The "interstate commerce" requirement of the first element is satisfied where an insurance carrier does business in many states. It is not necessary that the transactions forming the basis for the RICO claim be conducted across state lines. Id. at 1558.

The second element, association, includes not just an insured or an employee of the plaintiff enterprise, but anyone connected with the plaintiff enterprise. The Aetna insureds, claimants, and body shop operators all were "associated with" Aetna. Id. at 1558-1559.

The third element, participating in the conduct of Aetna's affairs, was satisfied where the defendants acted intentionally to cause Aetna to make payments on false claims. Id. at 1559-1560. Finally, the fourth element, a "pattern," is satisfied where each defendant committed two acts of racketeering activity – such as mail fraud – in a ten-year period. Id. at 1560.

A benefit of RICO is that, unlike fraud, justifiable reliance is not an element. Also, unlike punitive damages, which requires that a plaintiff prove malice, fraud, or oppression as well as the defendant's wealth, an insurer can obtain triple damages under RICO without such proof. On the other hand, unlike fraud, RICO requires proof of a "pattern," which requires more than one act of racketeering activity.

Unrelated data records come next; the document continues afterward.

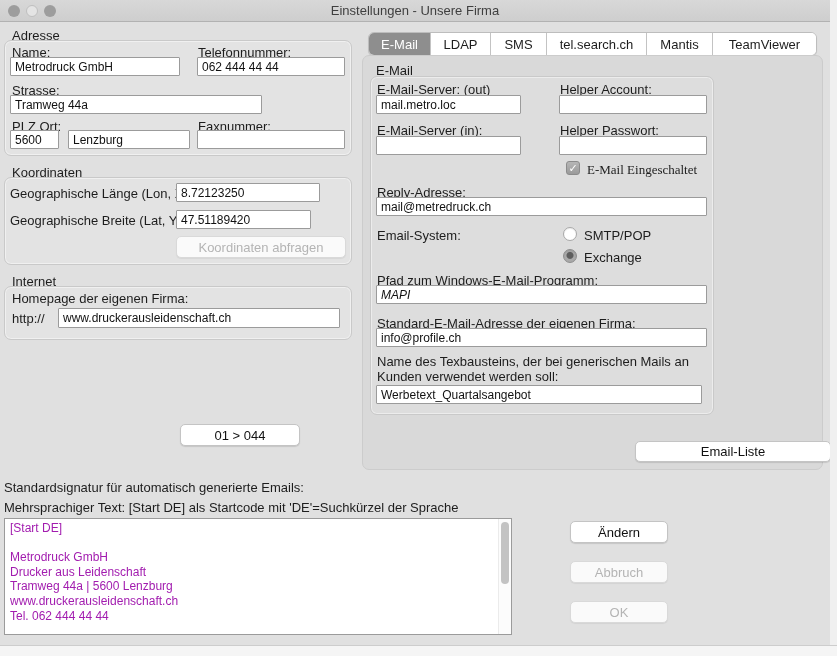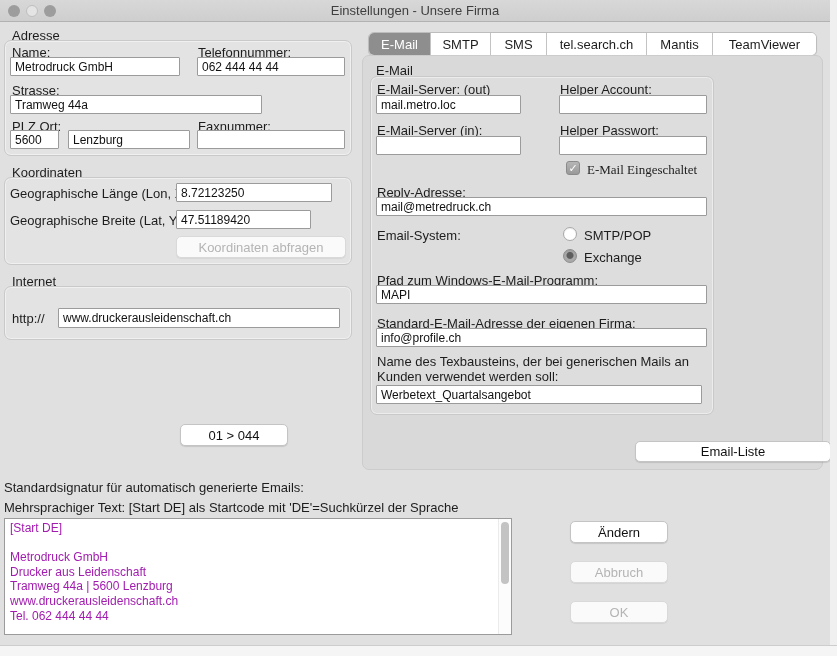--- a/index.html
+++ b/index.html
@@ -83,36 +83,37 @@
   <div class="abs lbl" style="left:12px; top:119px;">PLZ Ort:</div>
   <input class="fld" style="left: 10px; top: 130px; width: 49px;" value="5600">
   <input class="fld" style="left: 68px; top: 130px; width: 122px;" value="Lenzburg">
   <div class="abs lbl" style="left:198px; top:119px;">Faxnummer:</div>
   <input class="fld" style="left: 197px; top: 130px; width: 148px;" value="">
 
   <div class="abs sectionlabel" style="left:12px; top:165px;">Koordinaten</div>
   <div class="abs groupbox" style="left:4px; top:177px; width:348px; height:88px;"></div>
 
   <div class="abs lbl" style="left:10px; top:186px;">Geographische Länge (Lon, X)</div>
-  <input class="fld" style="left: 176px; top: 183px; width: 156px;" value="8.72123250">
+  <input class="fld" style="left: 176px; top: 183px; width: 144px;" value="8.72123250">
   <div class="abs lbl" style="left:10px; top:213px;">Geographische Breite (Lat, Y)</div>
   <input class="fld" style="left: 176px; top: 210px; width: 135px;" value="47.51189420">
   <div class="btn disabled" style="left:176px; top:236px; width:170px; height:22px;">Koordinaten abfragen</div>
 
   <div class="abs sectionlabel" style="left:12px; top:274px;">Internet</div>
   <div class="abs groupbox" style="left:4px; top:286px; width:348px; height:54px;"></div>
 
+  <div class="abs lbl" style="left:12px; top:291px;">Homepage der eigenen Firma:</div>
   <div class="abs lbl" style="left:12px; top:311px;">http://</div>
   <input class="fld" style="left: 58px; top: 308px; width: 282px; height: 20px;" value="www.druckerausleidenschaft.ch">
 
-  <div class="btn" style="left:180px; top:424px; width:108px; height:22px;">01 &gt; 044</div>
+  <div class="btn" style="left:180px; top:424px; width:120px; height:22px;">01 &gt; 044</div>
 
   <div id="tabbar">
     <div class="tab selected" style="width:62px;">E-Mail</div>
-    <div class="tab" style="width:60px;">SMTP</div>
+    <div class="tab" style="width:60px;">LDAP</div>
     <div class="tab" style="width:56px;">SMS</div>
     <div class="tab" style="width:100px;">tel.search.ch</div>
     <div class="tab" style="width:66px;">Mantis</div>
     <div class="tab" style="width:103px;">TeamViewer</div>
   </div>
 
   <div id="tabpanel"></div>
 
   <div class="abs sectionlabel" style="left:376px; top:63px;">E-Mail</div>
   <div class="abs groupbox" style="left:370px; top:76px; width:344px; height:339px;"></div>
@@ -133,21 +134,21 @@
   <div class="abs lbl" style="left:377px; top:185px;">Reply-Adresse:</div>
   <input class="fld" style="left: 376px; top: 197px; width: 331px;" value="mail@metredruck.ch">
 
   <div class="abs lbl" style="left:377px; top:228px;">Email-System:</div>
   <div class="radio" style="left:563px; top:227px;"></div>
   <div class="abs lbl" style="left:584px; top:228px;">SMTP/POP</div>
   <div class="radio selected" style="left:563px; top:249px;"></div>
   <div class="abs lbl" style="left:584px; top:250px;">Exchange</div>
 
   <div class="abs lbl" style="left:377px; top:273px;">Pfad zum Windows-E-Mail-Programm:</div>
-  <input class="fld" style="left: 376px; top: 285px; width: 331px;" value="MAPI">
+  <input class="fld" style="left: 376px; top: 285px; width: 331px; font-style: italic;" value="MAPI">
 
   <div class="abs lbl" style="left:377px; top:316px;">Standard-E-Mail-Adresse der eigenen Firma:</div>
   <input class="fld" style="left: 376px; top: 328px; width: 331px;" value="info@profile.ch">
 
   <div class="abs lblwrap" style="left:377px; top:354px; width:334px;">Name des Texbausteins, der bei generischen Mails an Kunden verwendet werden soll:</div>
   <input class="fld" style="left: 376px; top: 385px; width: 326px;" value="Werbetext_Quartalsangebot">
 
   <div class="btn" style="left:635px; top:441px; width:196px; height:21px;">Email-Liste</div>
 
   <div class="abs lbl" style="left:4px; top:500px;">Mehrsprachiger Text: [Start DE] als Startcode mit 'DE'=Suchkürzel der Sprache</div>

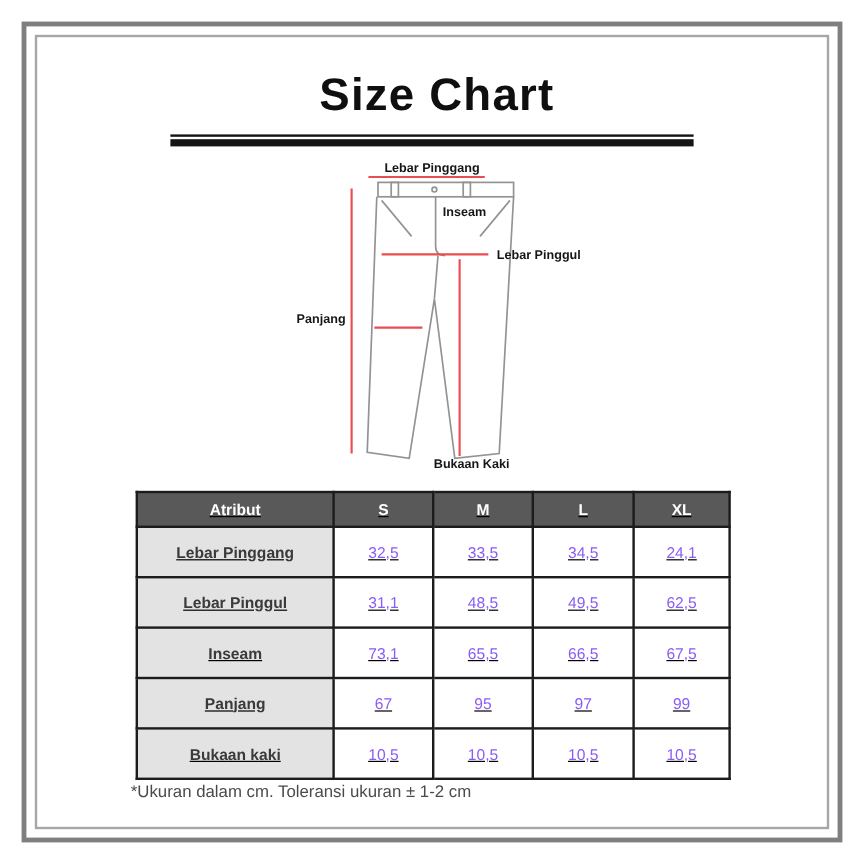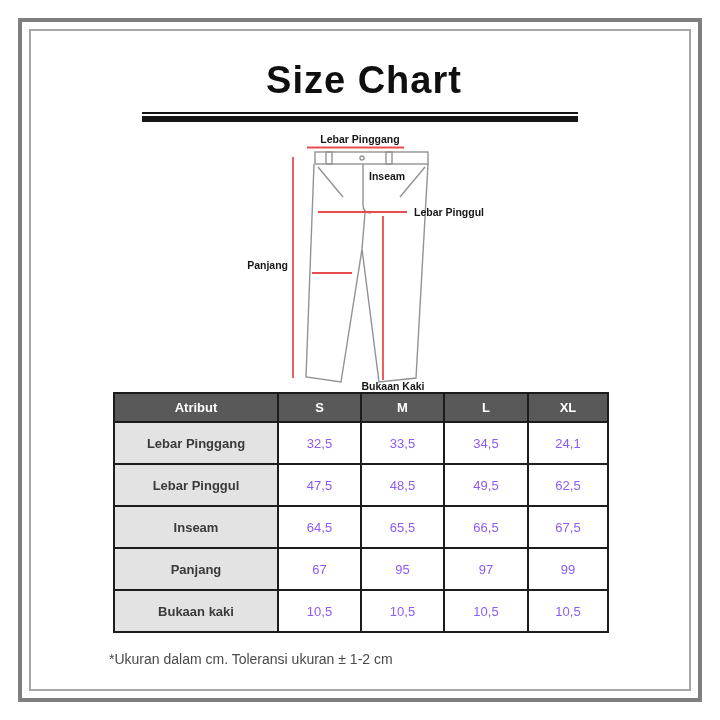--- a/index.html
+++ b/index.html
@@ -21,22 +21,22 @@
   }
   .title-rule{position:absolute;left:142px;top:112px;width:436px;}
   .title-rule .thin{height:2px;background:#151515;}
   .title-rule .thick{height:6px;background:#151515;margin-top:2px;}
   .diagram-svg{position:absolute;left:225px;top:128px;}
   .diagram-svg text{
     font-family:"Liberation Sans", sans-serif;
     font-size:10.5px;font-weight:bold;fill:#161616;
   }
   .size-table{
-    position:absolute;left:113px;top:392px;width:494px;
-    border-collapse:collapse;table-layout:fixed;
+    position:absolute;left:113px;top:409px;width:494px;
+    border-collapse:collapse;table-layout:fixed;text-decoration:underline;
   }
   .size-table th,.size-table td{
     border:2px solid #1c1c1c;text-align:center;vertical-align:middle;
     padding:0;box-sizing:border-box;
   }
   .size-table thead tr{height:29px;}
   .size-table tbody tr{height:42px;}
   .size-table th{
     background:#595959;color:#ffffff;font-size:13px;font-weight:bold;
   }
@@ -118,28 +118,28 @@
   <tbody>
     <tr>
       <td class="attr">Lebar Pinggang</td>
       <td class="val">32,5</td>
       <td class="val">33,5</td>
       <td class="val">34,5</td>
       <td class="val">24,1</td>
     </tr>
     <tr>
       <td class="attr">Lebar Pinggul</td>
-      <td class="val">47,5</td>
+      <td class="val">31,1</td>
       <td class="val">48,5</td>
       <td class="val">49,5</td>
       <td class="val">62,5</td>
     </tr>
     <tr>
       <td class="attr">Inseam</td>
-      <td class="val">64,5</td>
+      <td class="val">73,1</td>
       <td class="val">65,5</td>
       <td class="val">66,5</td>
       <td class="val">67,5</td>
     </tr>
     <tr>
       <td class="attr">Panjang</td>
       <td class="val">67</td>
       <td class="val">95</td>
       <td class="val">97</td>
       <td class="val">99</td>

In view of the differing elements of proof and recovery, an insurance carrier bringing an action based on insurance fraud should consider suing for both fraud and for RICO. Regardless of the claim pleaded, an insurance carrier that has been defrauded should consider suing, both to obtain a recovery and to deter insurance fraud.

End Notes

1 The author of this article was one of the trial attorneys for the insurer in Orient Handel.